WHAT THIS TASK INVOLVES ->
Which lines hold the word "registrant"? Copy each of them from the material.

DATA ->
-*-*-
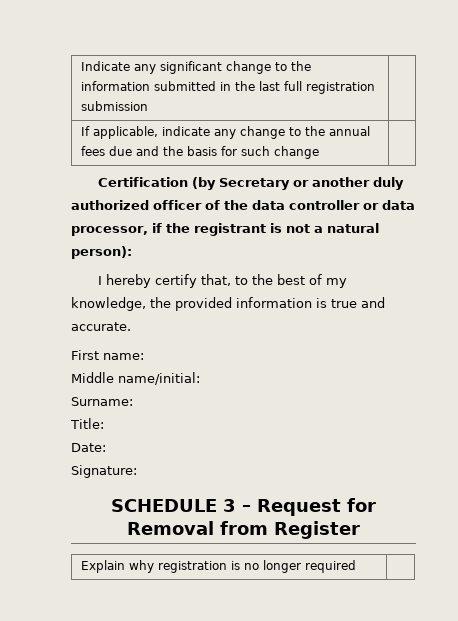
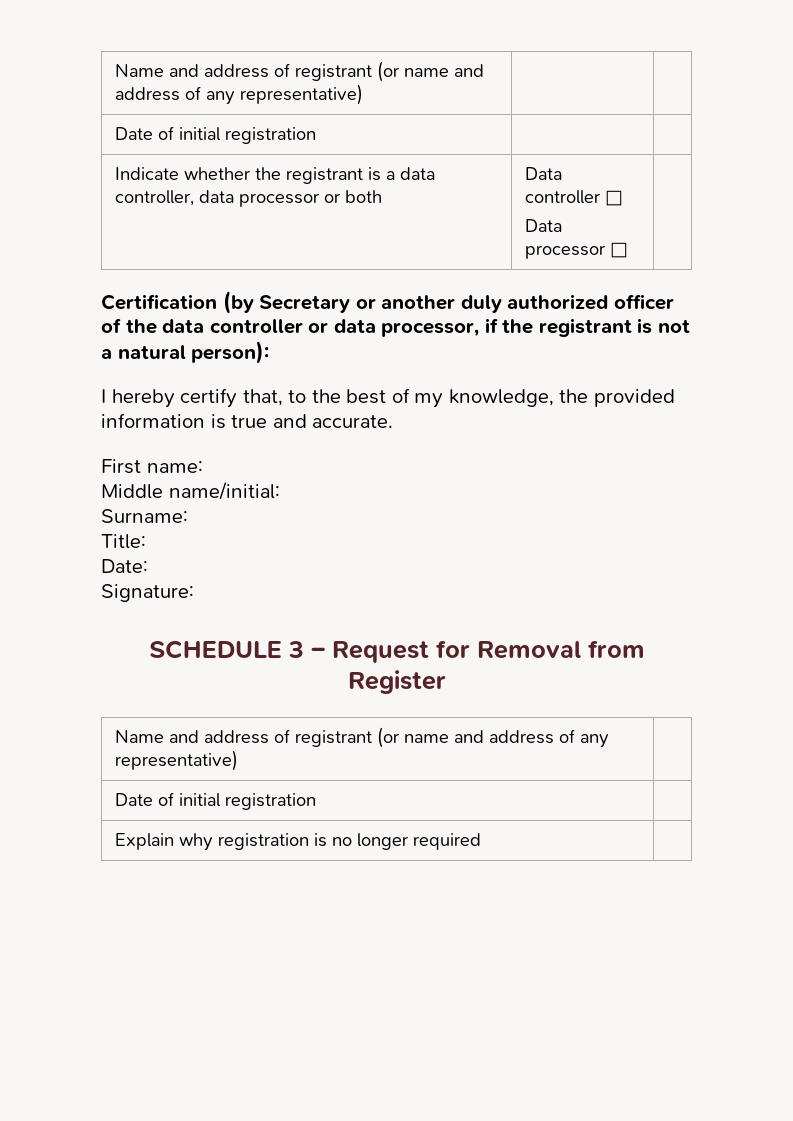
- Indicate any significant change to the information submitted in the last full registration submission |
- If applicable, indicate any change to the annual fees due and the basis for such change |
+ Name and address of registrant (or name and address of any representative) | |
+ Date of initial registration | |
+ Indicate whether the registrant is a data controller, data processor or both | Data controller □
+ Data processor □ |
  SCHEDULE 3 – Request for Removal from Register
+ Name and address of registrant (or name and address of any representative) |
+ Date of initial registration |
-*-*-
TASK RESPONSE ->
+ Name and address of registrant (or name and address of any representative) | |
+ Indicate whether the registrant is a data controller, data processor or both | Data controller □
+ Name and address of registrant (or name and address of any representative) |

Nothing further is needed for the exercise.